Saturday, July 14, 2012

Peace in the Valley



Published March, 1984.



If there is a tension in the St. John Valley, it is not the tension of a lack of trust.  People for the most part exhibit no sign of  that fear which in other regions becomes prudence. The towns of neighbors and friends provide little soil for the  growth of alienation, aloneness and lack of sympathy. In other places, strangers live next door to strangers for years, never passing more than a hello in the hallway.
 
Just south of Madawaska, Maine
In the Valley, people don’t worry about muggings, burglaries, murders and rapes.  In other places, people always lock the door, don’t go out at night, carry knives for self-protection, and always look straight ahead.  If you are frightened of someone on the street in the  city, another self-protective device is to feign madness.  Even muggers avoid the mad.
Yet the beauty of the St. John Valley is storybook-like, its quiet and peace, its international flavor and Acadian heritage. The  river, the lakes, the hills and forests are no less than majestic.
This is not to denigrate the life of the city. This is to contrast the worst aspects of the metropolis with the best aspects of another very different life.

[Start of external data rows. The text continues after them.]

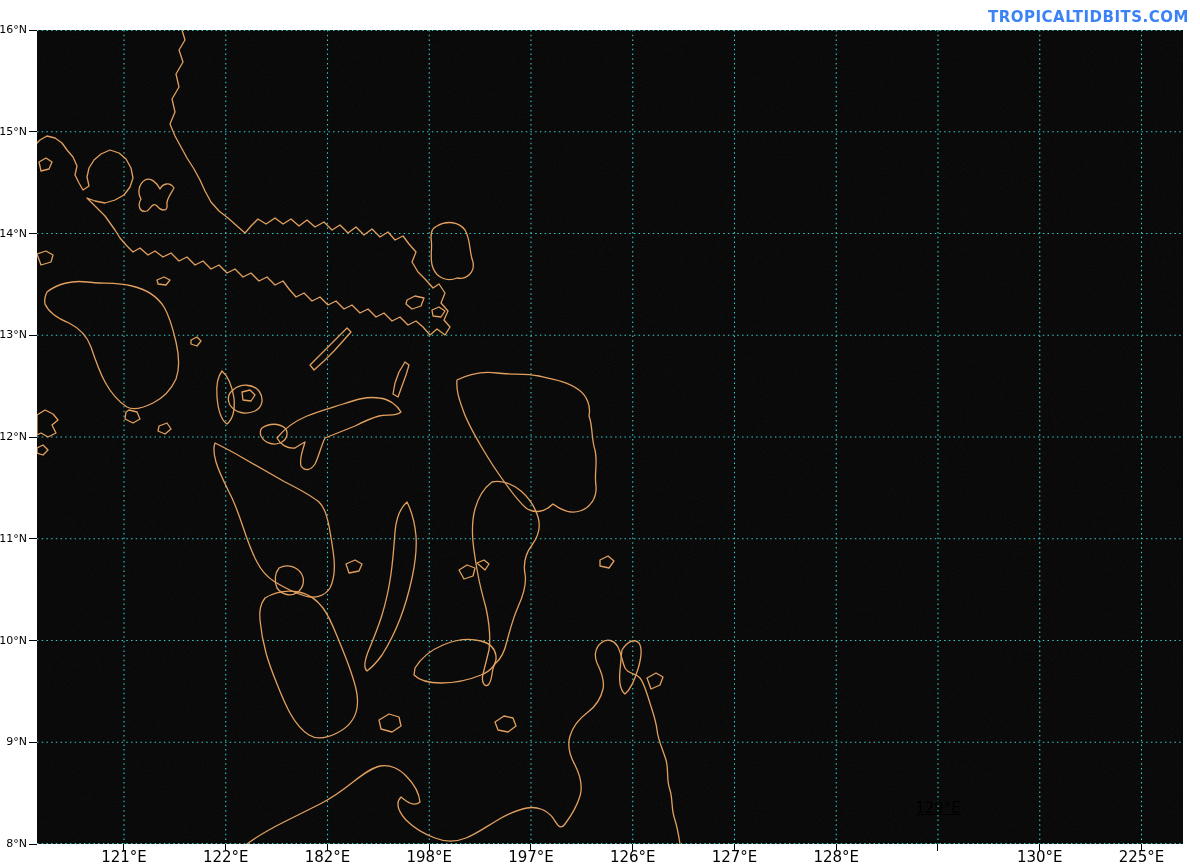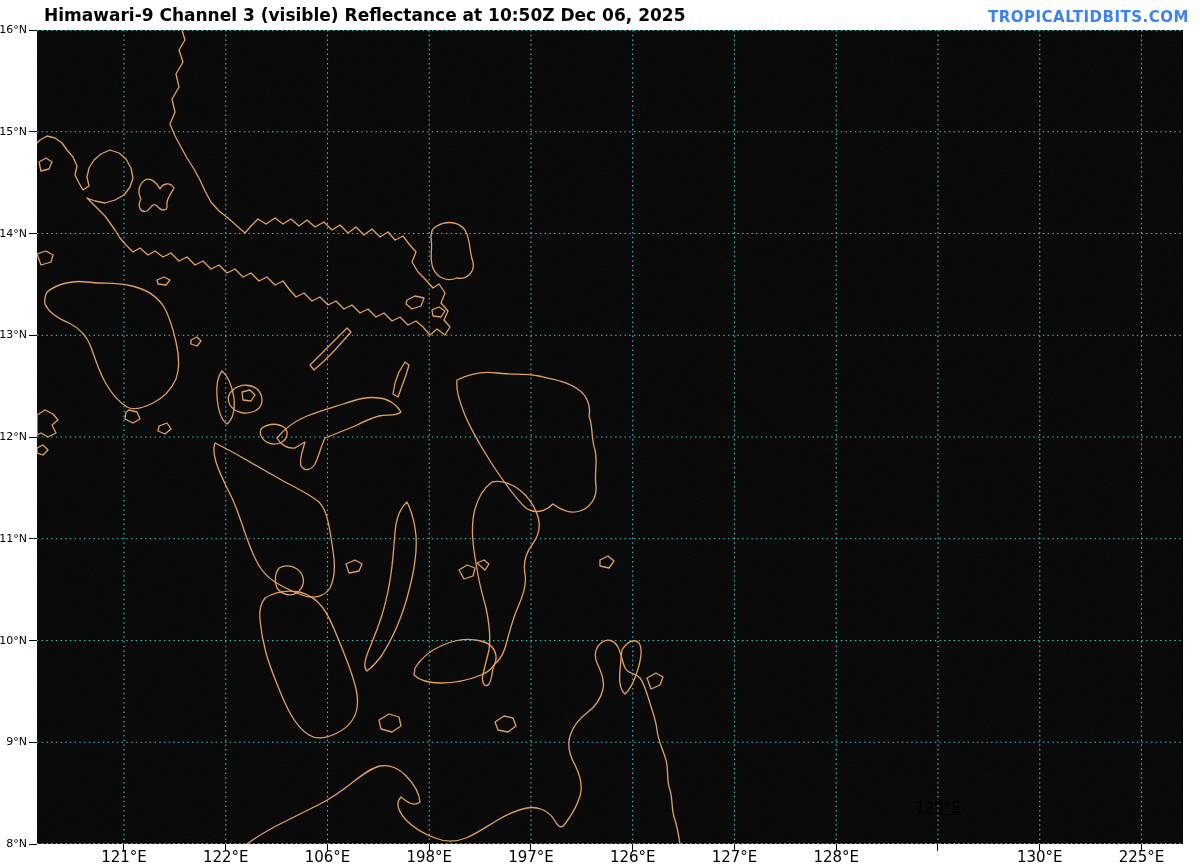--- a/index.html
+++ b/index.html
@@ -11,21 +11,20 @@
   .map svg{position:absolute;left:0;top:0;}
   .tick-lat{position:absolute;width:8px;height:1px;background:#000;}
   .tick-lon{position:absolute;width:1px;height:7px;background:#000;}
   .lat-label{position:absolute;width:30px;text-align:right;font-size:11px;line-height:13px;color:#000;}
   .lon-label{position:absolute;width:60px;text-align:center;font-size:15px;line-height:13px;color:#000;}
 </style>
 </head>
 <body>
 
 <div class="page">
-  <div class="title">Himawari-9 Channel 3 (visible) Reflectance at 10:50Z Dec 06, 2025</div>
   <div class="watermark">TROPICALTIDBITS.COM</div>
   <div class="map" id="map">
       <svg width="1146" height="814" viewBox="0 0 1146 814">
         <defs>
           <filter id="grain" x="0" y="0" width="100%" height="100%">
             <feTurbulence type="fractalNoise" baseFrequency="0.9" numOctaves="2" stitchTiles="stitch"></feTurbulence>
             <feColorMatrix type="matrix" values="0 0 0 0 0.45  0 0 0 0 0.45  0 0 0 0 0.47  0 0 0 0.07 0"></feColorMatrix>
           </filter>
         </defs>
         <rect x="0" y="0" width="1146" height="814" fill="#040404"></rect>
@@ -106,21 +105,21 @@
       <div class="lat-label" style="left: -3px; top: 633.5px; color: rgb(0, 0, 0);">10°N</div>
       <div class="tick-lat" style="left: 29px; top: 741.75px; background: rgb(0, 0, 0);"></div>
       <div class="lat-label" style="left: -3px; top: 735.25px; color: rgb(0, 0, 0);">9°N</div>
       <div class="tick-lat" style="left: 29px; top: 843.5px; background: rgb(0, 0, 0);"></div>
       <div class="lat-label" style="left: -3px; top: 837px; color: rgb(0, 0, 0);">8°N</div>
       <div class="tick-lon" style="left: 123.496px; top: 844px; background: rgb(0, 0, 0);"></div>
       <div class="lon-label" style="left: 93.9963px; top: 851px; color: rgb(0, 0, 0);">121°E</div>
       <div class="tick-lon" style="left: 225.246px; top: 844px; background: rgb(0, 0, 0);"></div>
       <div class="lon-label" style="left: 195.746px; top: 851px; color: rgb(0, 0, 0);">122°E</div>
       <div class="tick-lon" style="left: 326.996px; top: 844px; background: rgb(0, 0, 0);"></div>
-      <div class="lon-label" style="left: 297.496px; top: 851px; color: rgb(0, 0, 0);">106°E</div>
+      <div class="lon-label" style="left: 297.496px; top: 851px; color: rgb(0, 0, 0);">182°E</div>
       <div class="tick-lon" style="left: 428.746px; top: 844px; background: rgb(0, 0, 0);"></div>
       <div class="lon-label" style="left: 399.246px; top: 851px; color: rgb(0, 0, 0);">198°E</div>
       <div class="tick-lon" style="left: 530.496px; top: 844px; background: rgb(0, 0, 0);"></div>
       <div class="lon-label" style="left: 500.996px; top: 851px; color: rgb(0, 0, 0);">197°E</div>
       <div class="tick-lon" style="left: 632.246px; top: 844px; background: rgb(0, 0, 0);"></div>
       <div class="lon-label" style="left: 602.746px; top: 851px; color: rgb(0, 0, 0);">126°E</div>
       <div class="tick-lon" style="left: 733.996px; top: 844px; background: rgb(0, 0, 0);"></div>
       <div class="lon-label" style="left: 704.496px; top: 851px; color: rgb(0, 0, 0);">127°E</div>
       <div class="tick-lon" style="left: 835.746px; top: 844px; background: rgb(0, 0, 0);"></div>
       <div class="lon-label" style="left: 806.246px; top: 851px; color: rgb(0, 0, 0);">128°E</div>

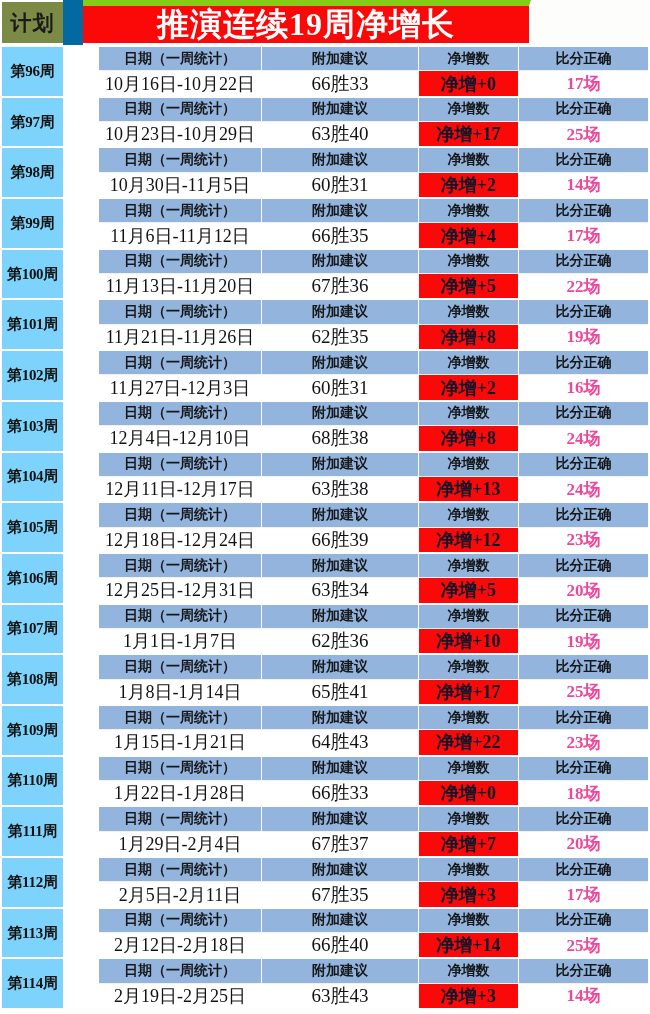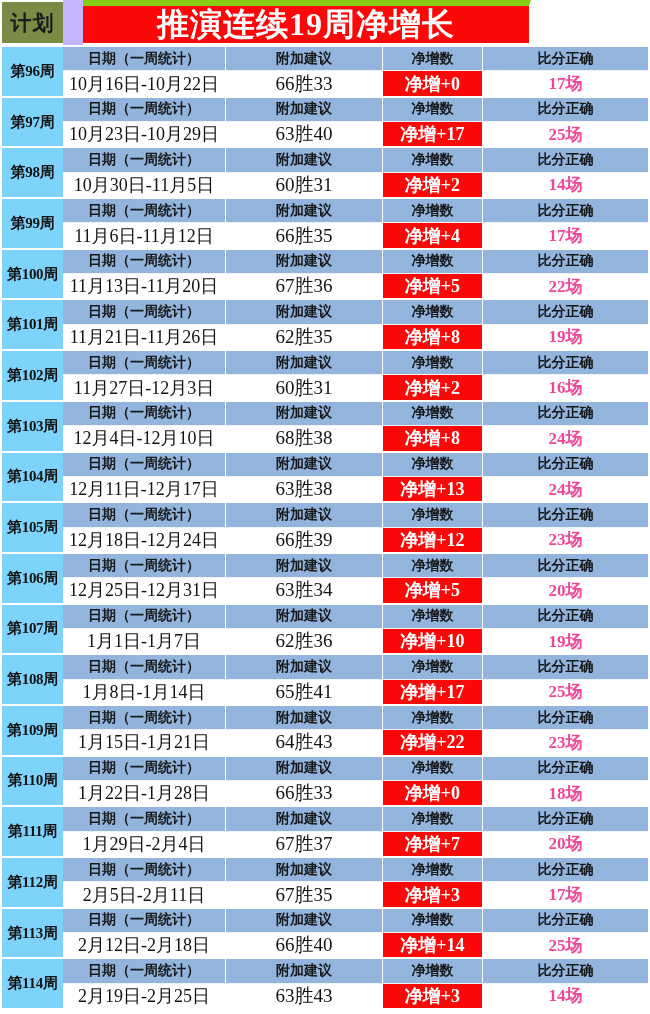--- a/index.html
+++ b/index.html
@@ -13,21 +13,21 @@
     position: relative;
     width: 650px; height: 1014px;
     background: #fdfdfb;
   }
 
   
   .title-band {
     display: flex;
     width: 531px;
     height: 45px;
-    background: #c4b5fd;
+    background: #0369a1;
     gap: 20px;
   }
   .plan-cell {
     width: 63px;
     height: 45px;
     background: #7b8b45;
     border-top: 2px solid #ffffff;
     border-bottom: 2px solid #ffffff;
     border-left: 2px solid #ffffff;
     display: flex;
@@ -74,20 +74,21 @@
     color: #131313;
     font-size: 15px;
     font-weight: 700;
     letter-spacing: -0.3px;
   }
   .week-grid {
     flex: 1;
     display: flex;
     flex-direction: column;
     border-right: 2px solid #ffffff;
+    padding-left: 36px;
   }
   .grid-line {
     display: flex;
     width: 100%;
     height: 50%;
   }
   .hdr-line { background: #92b4dd; }
   .val-line { background: #ffffff; }
 
   .cell {
@@ -116,21 +117,21 @@
   .val-line .cell {
     color: #121212;
     font-size: 17px;
     font-weight: 400;
     background: #ffffff;
   }
   .val-line .c-date { font-size: 18px; }
   .val-line .c-tip  { font-size: 19px; }
   .val-line .c-net {
     background: #fb0808;
-    color: #ffffff;
+    color: #0f172a;
     font-size: 18px;
     font-weight: 700;
   }
   .val-line .c-acc {
     color: #ec4899;
     font-size: 17px;
     font-weight: 700;
   }
 </style>
 </head>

International Bridge linking Madawaska, Maine with Edmundston, New Brunswick
 The bedlam of honking horns amid heavy traffic, ghetto blasters, rushing streetcars, loud records played by inconsiderate neighbors, jackhammers, buses and lovers’ quarrels insures a perpetual market for wax earplugs in the urban jungle.
The commutes on the municipal railway stretch the patience and tolerance of several thousand riders daily who must endure at times interminably long waits in elbow-room-only cars for constantly reoccurring malfunctions to be fixed. The patience one must have to wait in line at the grocery stores and banks is leviathan.
Here in the St. John Valley, the noise is of the wind perhaps or a single passing car. And one doesn’t have to wait in any lines at all in the banks or at the grocery store. You can just walk right up to the teller, without a 20 minute wait.

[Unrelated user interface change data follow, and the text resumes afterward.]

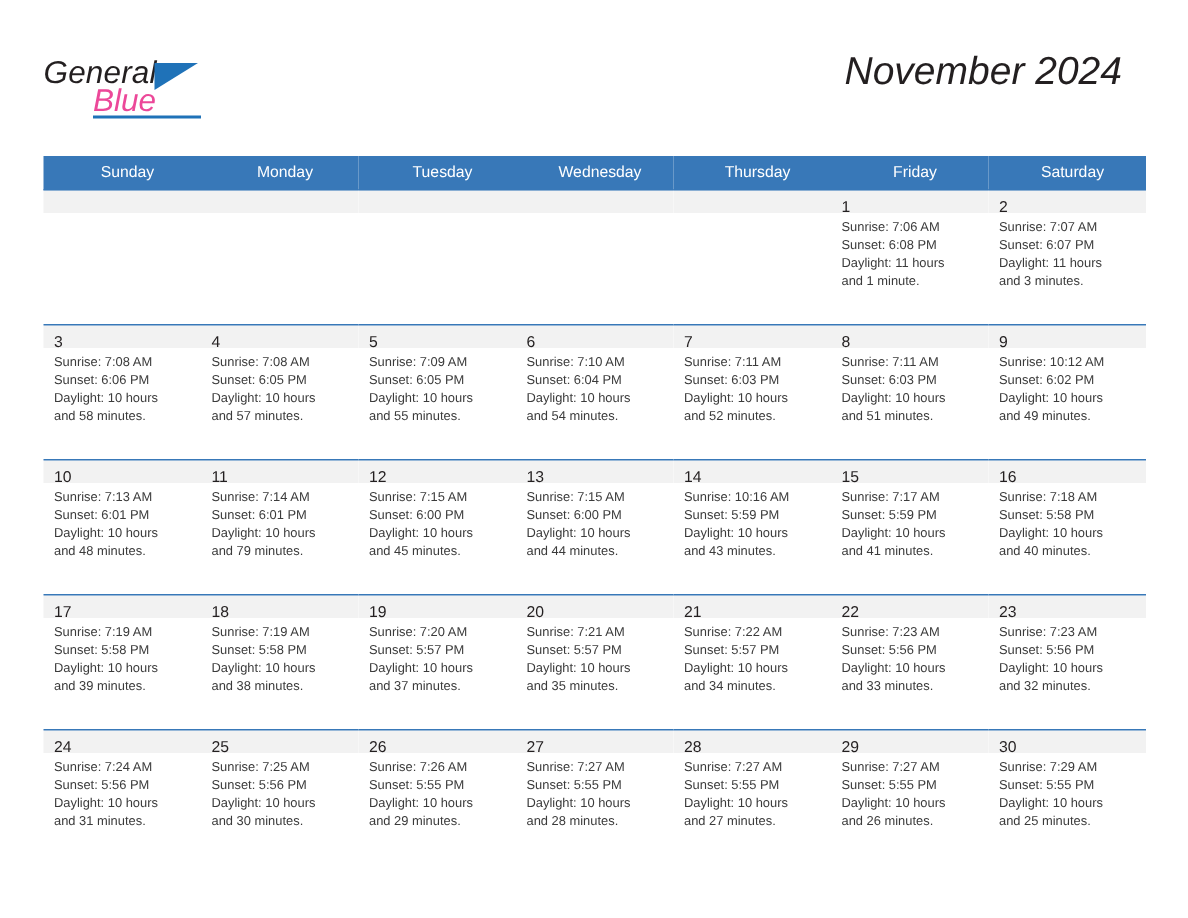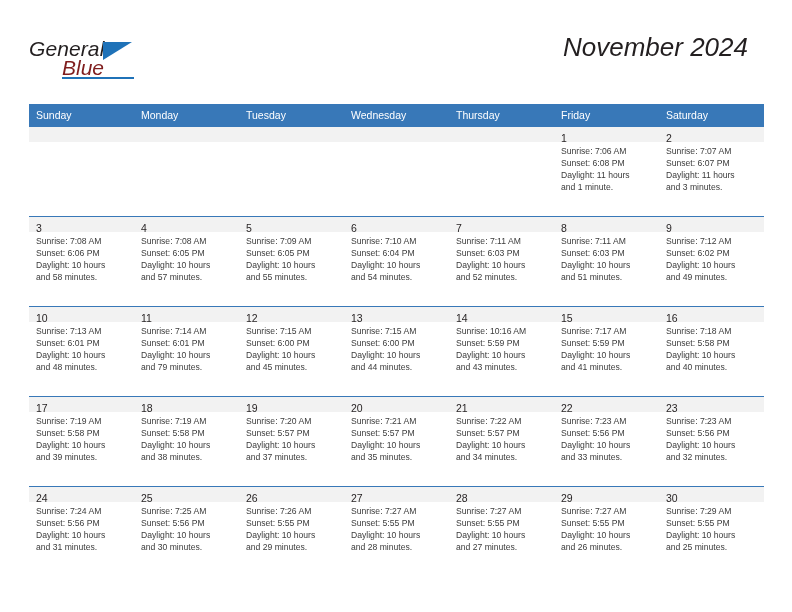--- a/index.html
+++ b/index.html
@@ -43,21 +43,21 @@
     font-size: 21px;
     letter-spacing: 0.1px;
     color: #231f20;
     font-family: "Liberation Sans", sans-serif;
   }
   .logo-blue {
     position: absolute;
     left: 33px;
     top: 19px;
     font-size: 21px;
-    color: #7f1d1d;
+    color: #ec4899;
     font-family: "Liberation Sans", sans-serif;
   }
   .logo-triangle {
     position: absolute;
     left: 74px;
     top: 5px;
     width: 0;
     height: 0;
     border-left: 29px solid #1f72b8;
     border-bottom: 18px solid transparent;
@@ -99,21 +99,21 @@
     top: 104px;
     width: 735px;
     border-collapse: collapse;
     table-layout: fixed;
   }
   .calendar th {
     background: #3878b8;
     color: #ffffff;
     font-size: 10.5px;
     font-weight: normal;
-    text-align: left;
+    text-align: center;
     padding: 5px 0 5px 7px;
     height: 11px;
     border: none;
   }
   .calendar td {
     vertical-align: top;
     padding: 0;
     border: none;
     border-top: 1px solid #3878b8;
     width: 105px;
@@ -267,21 +267,21 @@
             <div class="cell-body">
               <p>Sunrise: 7:11 AM</p>
               <p>Sunset: 6:03 PM</p>
               <p>Daylight: 10 hours</p>
               <p>and 51 minutes.</p>
             </div>
           </td>
           <td>
             <div class="daynum-band"><span class="daynum">9</span></div>
             <div class="cell-body">
-              <p>Sunrise: 7:12 AM</p>
+              <p>Sunrise: 10:12 AM</p>
               <p>Sunset: 6:02 PM</p>
               <p>Daylight: 10 hours</p>
               <p>and 49 minutes.</p>
             </div>
           </td>
         </tr>
         <tr class="week">
           <td>
             <div class="daynum-band"><span class="daynum">10</span></div>
             <div class="cell-body">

Office of the St. John Valley Times (1984)
In the city, the street-people beg the pedestrians for spare change on the downtown streets, but this human litter of society is as ignored by most as the litter of candy wrappers and empty packs of cigarettes. 

Where I lived, St. David, Maine
Though no one is perhaps as wretched as the person who must sleep in the streets of a big city, he belongs to the society of the homeless.
In the St. John Valley, everyone must sleep indoors or they would freeze to death.